___ Material provided

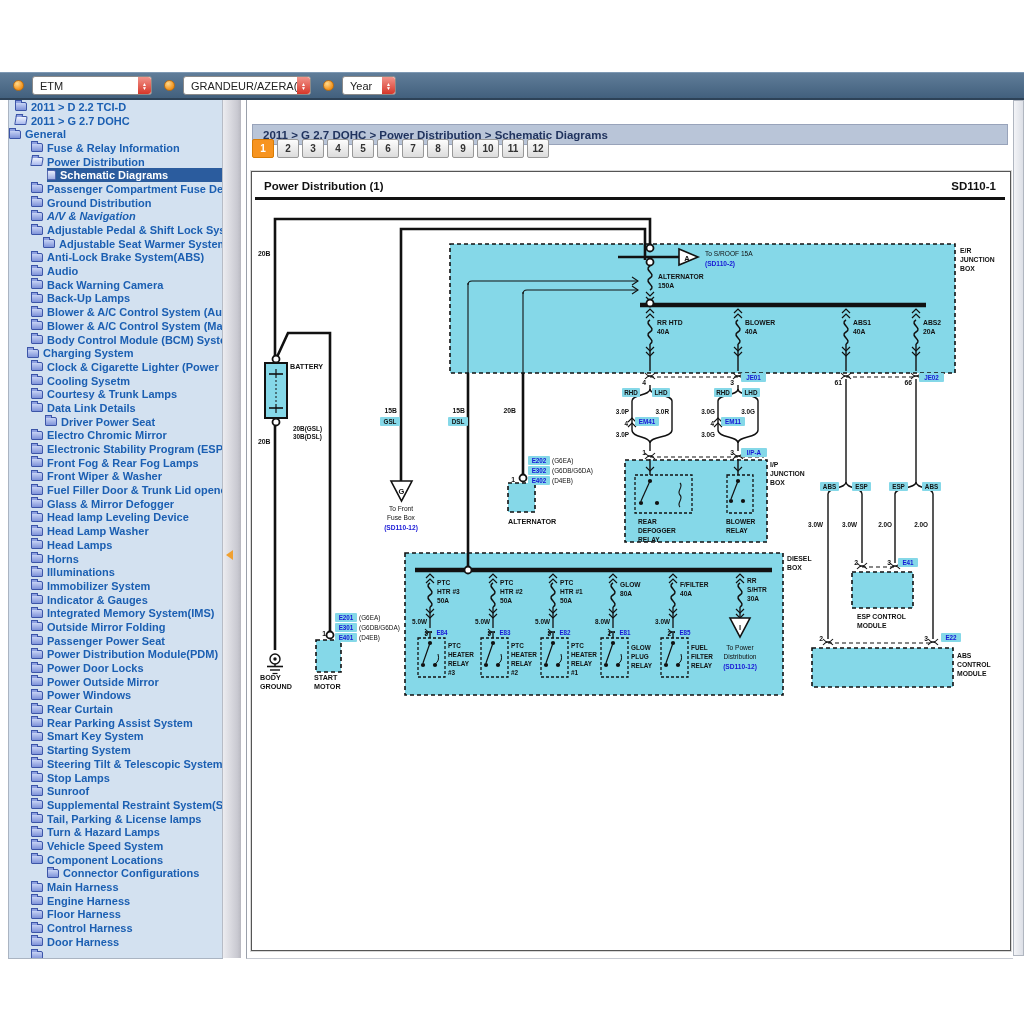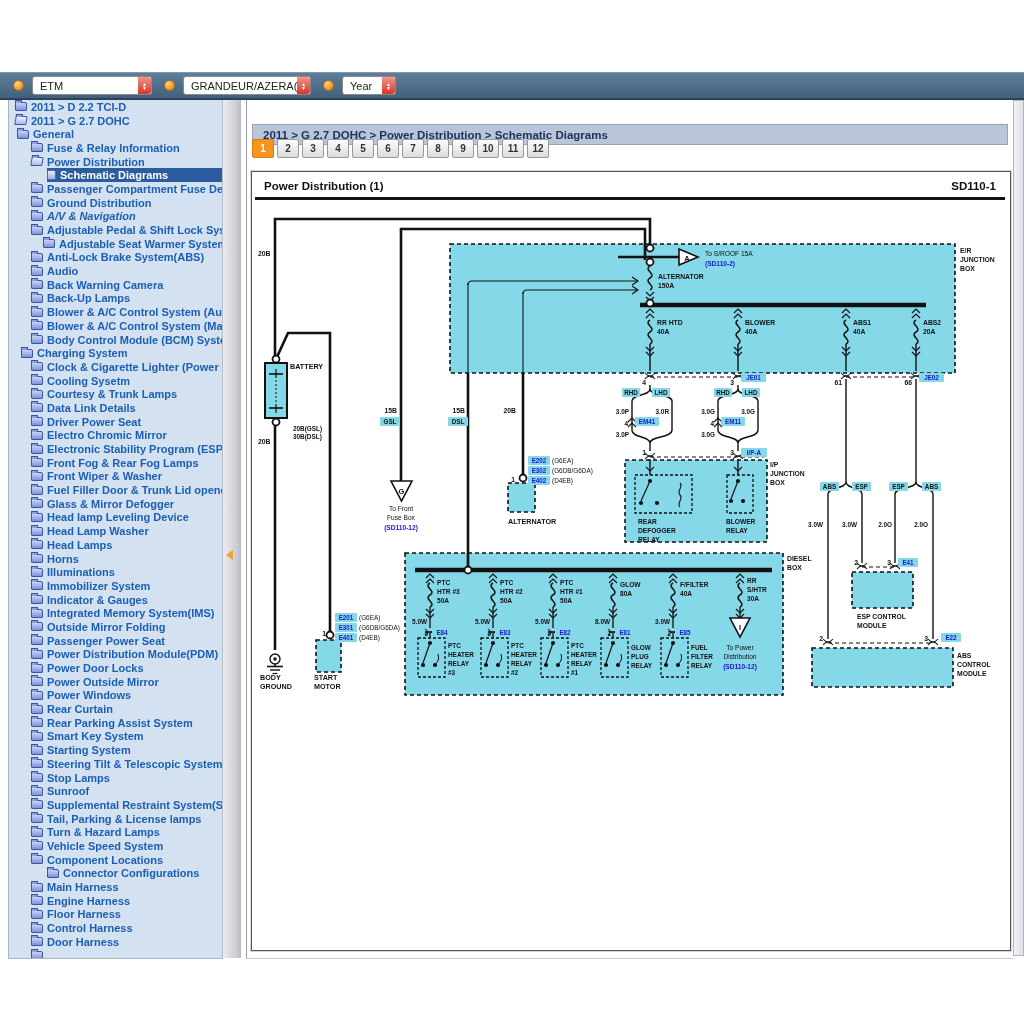--- a/index.html
+++ b/index.html
@@ -96,21 +96,21 @@
         <span class="ic"></span>
         <span>2011 &gt; D 2.2 TCI-D</span>
       </span>
     </div>
     <div class="srow" style="padding-left: 6px;">
       <span class="rowin">
         <span class="ic open"></span>
         <span>2011 &gt; G 2.7 DOHC</span>
       </span>
     </div>
-    <div class="srow" style=" margin-left: 8px;">
+    <div class="srow" style="">
       <span class="rowin">
         <span class="ic"></span>
         <span>General</span>
       </span>
     </div>
     <div class="srow" style="padding-left: 22px;">
       <span class="rowin">
         <span class="ic"></span>
         <span>Fuse &amp; Relay Information</span>
       </span>
@@ -192,21 +192,21 @@
         <span class="ic"></span>
         <span>Blower &amp; A/C Control System (Manual)</span>
       </span>
     </div>
     <div class="srow" style="padding-left: 22px;">
       <span class="rowin">
         <span class="ic"></span>
         <span>Body Control Module (BCM) System</span>
       </span>
     </div>
-    <div class="srow" style="padding-left: 12px;">
+    <div class="srow" style="padding-left: 18px;">
       <span class="rowin">
         <span class="ic"></span>
         <span>Charging System</span>
       </span>
     </div>
     <div class="srow" style="padding-left: 22px;">
       <span class="rowin">
         <span class="ic"></span>
         <span>Clock &amp; Cigarette Lighter (Power Outle</span>
       </span>
@@ -222,21 +222,21 @@
         <span class="ic"></span>
         <span>Courtesy &amp; Trunk Lamps</span>
       </span>
     </div>
     <div class="srow" style="padding-left: 22px;">
       <span class="rowin">
         <span class="ic"></span>
         <span>Data Link Details</span>
       </span>
     </div>
-    <div class="srow" style="padding-left: 22px;">
+    <div class="srow" style="padding-left: 36px;">
       <span class="rowin">
         <span class="ic"></span>
         <span>Driver Power Seat</span>
       </span>
     </div>
     <div class="srow" style="padding-left: 22px;">
       <span class="rowin">
         <span class="ic"></span>
         <span>Electro Chromic Mirror</span>
       </span>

______

Exercise goal: Every entry is to be transcribed exactly, but the pictures are to be left out.

Solution to this problem:
--- a/index.html
+++ b/index.html
@@ -96,21 +96,21 @@
         <span class="ic"></span>
         <span>2011 &gt; D 2.2 TCI-D</span>
       </span>
     </div>
     <div class="srow" style="padding-left: 6px;">
       <span class="rowin">
         <span class="ic open"></span>
         <span>2011 &gt; G 2.7 DOHC</span>
       </span>
     </div>
-    <div class="srow" style=" margin-left: 8px;">
+    <div class="srow" style="">
       <span class="rowin">
         <span class="ic"></span>
         <span>General</span>
       </span>
     </div>
     <div class="srow" style="padding-left: 22px;">
       <span class="rowin">
         <span class="ic"></span>
         <span>Fuse &amp; Relay Information</span>
       </span>
@@ -192,21 +192,21 @@
         <span class="ic"></span>
         <span>Blower &amp; A/C Control System (Manual)</span>
       </span>
     </div>
     <div class="srow" style="padding-left: 22px;">
       <span class="rowin">
         <span class="ic"></span>
         <span>Body Control Module (BCM) System</span>
       </span>
     </div>
-    <div class="srow" style="padding-left: 12px;">
+    <div class="srow" style="padding-left: 18px;">
       <span class="rowin">
         <span class="ic"></span>
         <span>Charging System</span>
       </span>
     </div>
     <div class="srow" style="padding-left: 22px;">
       <span class="rowin">
         <span class="ic"></span>
         <span>Clock &amp; Cigarette Lighter (Power Outle</span>
       </span>
@@ -222,21 +222,21 @@
         <span class="ic"></span>
         <span>Courtesy &amp; Trunk Lamps</span>
       </span>
     </div>
     <div class="srow" style="padding-left: 22px;">
       <span class="rowin">
         <span class="ic"></span>
         <span>Data Link Details</span>
       </span>
     </div>
-    <div class="srow" style="padding-left: 22px;">
+    <div class="srow" style="padding-left: 36px;">
       <span class="rowin">
         <span class="ic"></span>
         <span>Driver Power Seat</span>
       </span>
     </div>
     <div class="srow" style="padding-left: 22px;">
       <span class="rowin">
         <span class="ic"></span>
         <span>Electro Chromic Mirror</span>
       </span>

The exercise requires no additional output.